L’album a été masterisé par Magnus « Devo » Andersson, bassiste de Marduk au Endarker Studio, un mot sur cette collaboration ? Qu’a-t-il apporté à l’album ?
Benoît : Claude, l’autre guitariste, avait un ancien projet avec lequel il a fait la tournée européenne de Marduk, il connaissait donc leur bassiste, également ingé-son, « Devo ». Il nous a présenté son travail et ça nous a tout de suite plu. Concrètement on a fait un test sur une chanson et il est tout de suite rentré dans le son qu’on voulait.
Matthieu : le mastering, c’est vraiment la touche finale, ce qui va magnifier le son et donner la couleur globale à l’album comme quand on fait un petit réglage de contraste luminosité sur une photo.
Benoît : il s’y connaît beaucoup dans le metal et a aussi fait du metal industriel en tant que mastering. Il n’est pas coincé ni dans le death ni dans le trash, est très ouvert au neo-metal, au metal indus, et a apporté cette profondeur qu’ont chacune des pistes.
Vous avez ressenti quoi la première fois que vous avez écouté l’album ?
Matthieu : on s’est dit que c’était plus beau que sur l’ordinateur, c’est vraiment un aboutissement physique de 18 mois de travail.
Un mot sur l’artwork de Flôw R Yân Chrômâw (le Chromatorium)
Benoît : on connaissait son travail parce qu’il travaille sur les affiches du Hellfest depuis maintenant deux ans, c’est quand même un peu une sommité dans ce milieu.
Matthieu : je le connais depuis cinq ans maintenant, on a travaillé sur deux projets ensemble, le troisième album d’Akroma et le dernier album de La Horde, je connaissais donc son travail, je sais qu’il est super réactif, capable de faire du montage photo, du dessin, du montage photo/dessin, il touche un peu à tout et il a merveilleusement bien réussi à évoquer tout notre concept.

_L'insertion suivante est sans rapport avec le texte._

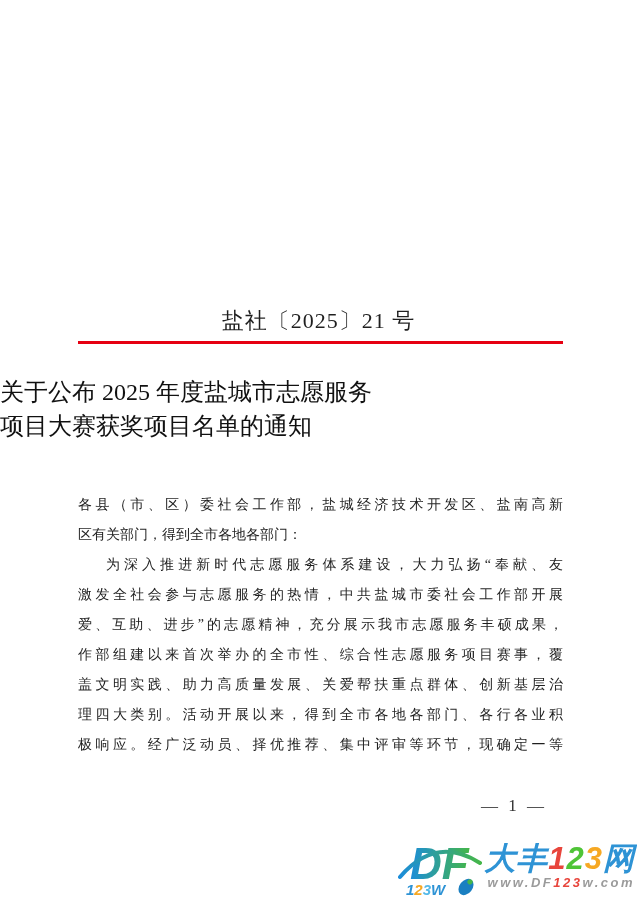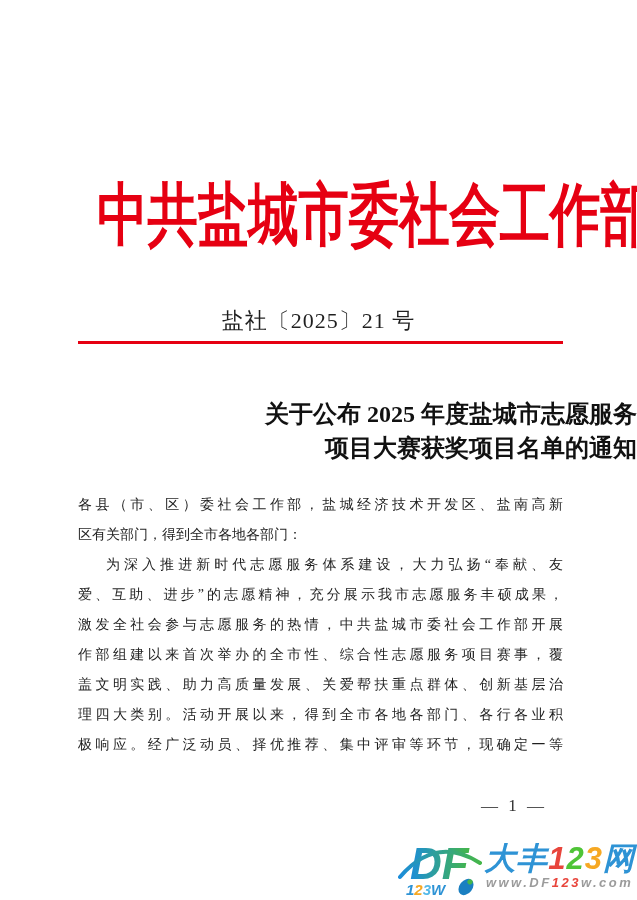--- a/index.html
+++ b/index.html
@@ -131,9 +131,6 @@
 
 <div class="page">
 
-  <div class="agency-wrap">
-    <span class="agency">中共盐城市委社会工作部</span>
-  </div>
 
   <div class="doc-number">盐社〔2025〕21 号</div>
 

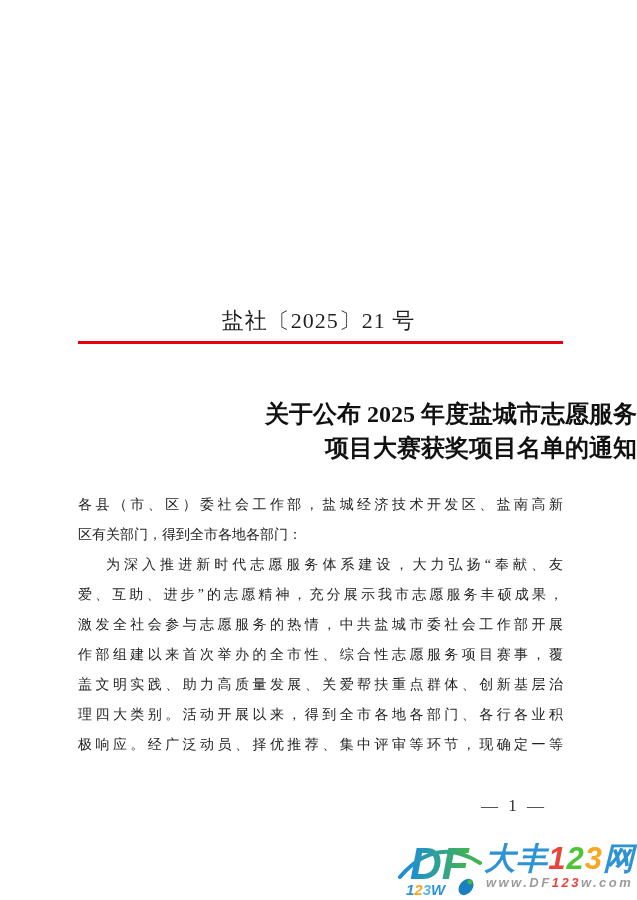--- a/index.html
+++ b/index.html
@@ -54,12 +54,12 @@
   
   .notice-title {
     position: absolute;
-    top: 397px;
+    top: 375px;
     left: 0;
     width: 100%;
-    text-align: right;
+    text-align: left;
     font-size: 24px;
-    font-weight: bold;
+    font-weight: normal;
     line-height: 34px;
     color: #111;
   }

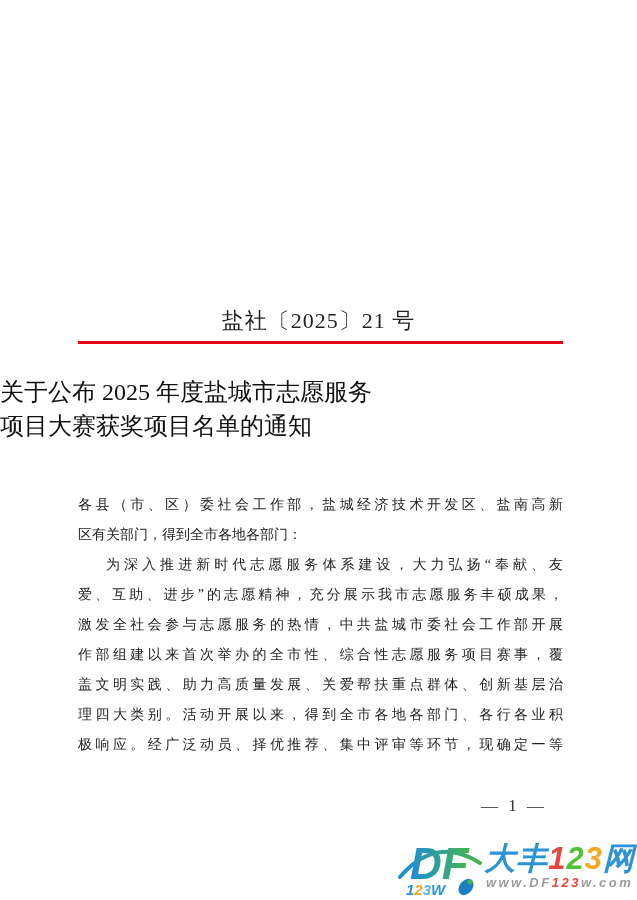--- a/index.html
+++ b/index.html
@@ -145,8 +145,8 @@
       <div class="body-line stretch">各县（市、区）委社会工作部，盐城经济技术开发区、盐南高新</div>
       <div class="body-line">区有关部门，得到全市各地各部门：</div>
       <div class="body-line stretch indent">为深入推进新时代志愿服务体系建设，大力弘扬“奉献、友</div>
+      <div class="body-line stretch">激发全社会参与志愿服务的热情，中共盐城市委社会工作部开展</div>
       <div class="body-line stretch">爱、互助、进步”的志愿精神，充分展示我市志愿服务丰硕成果，</div>
-      <div class="body-line stretch">激发全社会参与志愿服务的热情，中共盐城市委社会工作部开展</div>
       <div class="body-line stretch">作部组建以来首次举办的全市性、综合性志愿服务项目赛事，覆</div>
       <div class="body-line stretch">盖文明实践、助力高质量发展、关爱帮扶重点群体、创新基层治</div>
       <div class="body-line stretch">理四大类别。活动开展以来，得到全市各地各部门、各行各业积</div>

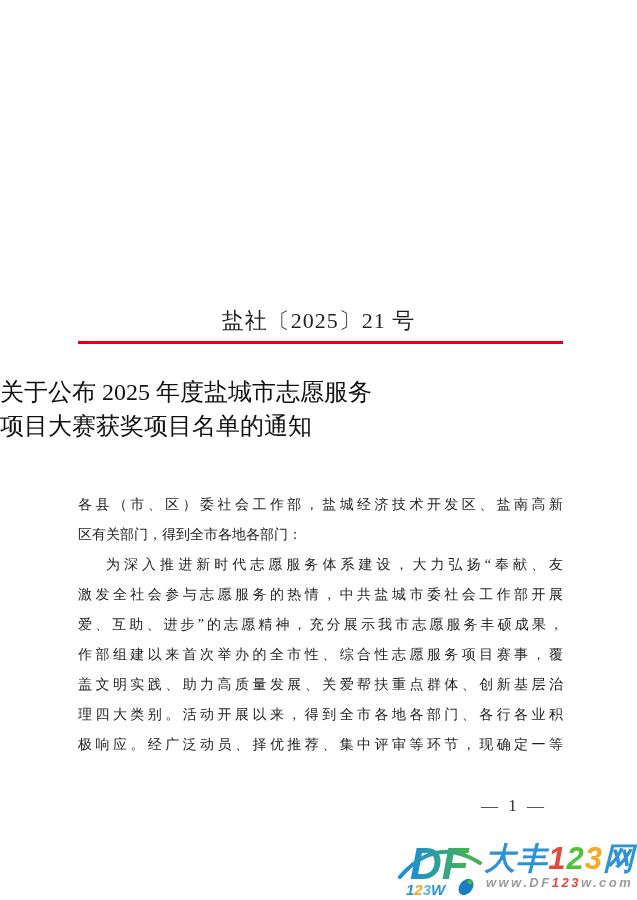--- a/index.html
+++ b/index.html
@@ -102,7 +102,7 @@
     font-family: "Liberation Sans", "DejaVu Sans", sans-serif;
   }
   .logo-icon { width: 84px; height: 66px; flex: 0 0 auto; }
-  .logo-textcol { display: flex; flex-direction: column; align-items: center; margin-left: 2px; }
+  .logo-textcol { display: flex; flex-direction: column; align-items: flex-end; margin-left: 2px; }
   .site-name {
     font-size: 31px;
     font-weight: bold;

Un mot sur le choix du titre pour le premier clip.
Benoît : ça a été sujet à débats !
Mathieu : on a même plus que débattu, on a voté. On travaille beaucoup en vote démocratique. Déjà il fallait que ce soit réalisable. On a donc élagué les chansons qui n’étaient pas visuellement réalisables en tout cas pas avec les moyens qu’on avait, on avait une liste de quatre ou cinq titres, on a voté et c’est « White Words » qui a obtenu le plus de votes. C’est un morceau qui résume bien l’univers de Dusk of Delusion, avec à la fois du groove, de gros riffs et une partie plus ambiance au milieu.
De quoi parle « White Words » ?
Benoît : c’est l’histoire d’un mime dépressif qui, compte tenu de son art, ne peut pas raconter sa dépression, ne peut pas en parler, se retrouve coincé là-dedans et finit par se suicider. Ce n’est pas le titre le plus joyeux mais le gros avantage de « White Words » c’est que ça permettait un véritable travail artistique. Le problème auquel on a été confrontés quand on a choisi le clip c’est que, du fait du concept album, c’est difficile de faire des clips et de ne pas les scénariser. Quand on parle d’un jongleur au public, il voudra voir un jongleur, je caricature mais c’est presque ça. Avec ce titre, on pouvait jouer une partie très artistique, très esthétique, qui permettait une autre lecture de la chanson et du coup on a choisi, plutôt que de présenter un mime dans le clip, de présenter une danseuse. Ce sont des arts proches. On a collaboré avec une danseuse de notre région, Christie, rencontrée à cette occasion. On a travaillé avec elle sur des idées, comment elle voyait sa danse, sa tenue, on a parlé de plein de choses et elle a super bien travaillé et est entrée dans le concept très rapidement. On a passé des supers journées de tournage à Paris, à Aubervilliers.
Qui l’a réalisé ?
Matthieu : on a travaillé avec Maxime Fournier, enseignant à la SAE Institute, une école de cinéma en périphérie de Paris. J’avais déjà travaillé avec lui sur deux clips, je savais qu’il bossait bien et cette fois-ci, en plus, on est venu tourner dans son école, dans un vrai studio de cinéma avec du matériel professionnel alors que les autres fois c’est lui qui s’était déplacé dans notre région avec son matériel, son équipe technique et on avait un peu bricolé avec les moyens du bord. Là c’était vraiment confort.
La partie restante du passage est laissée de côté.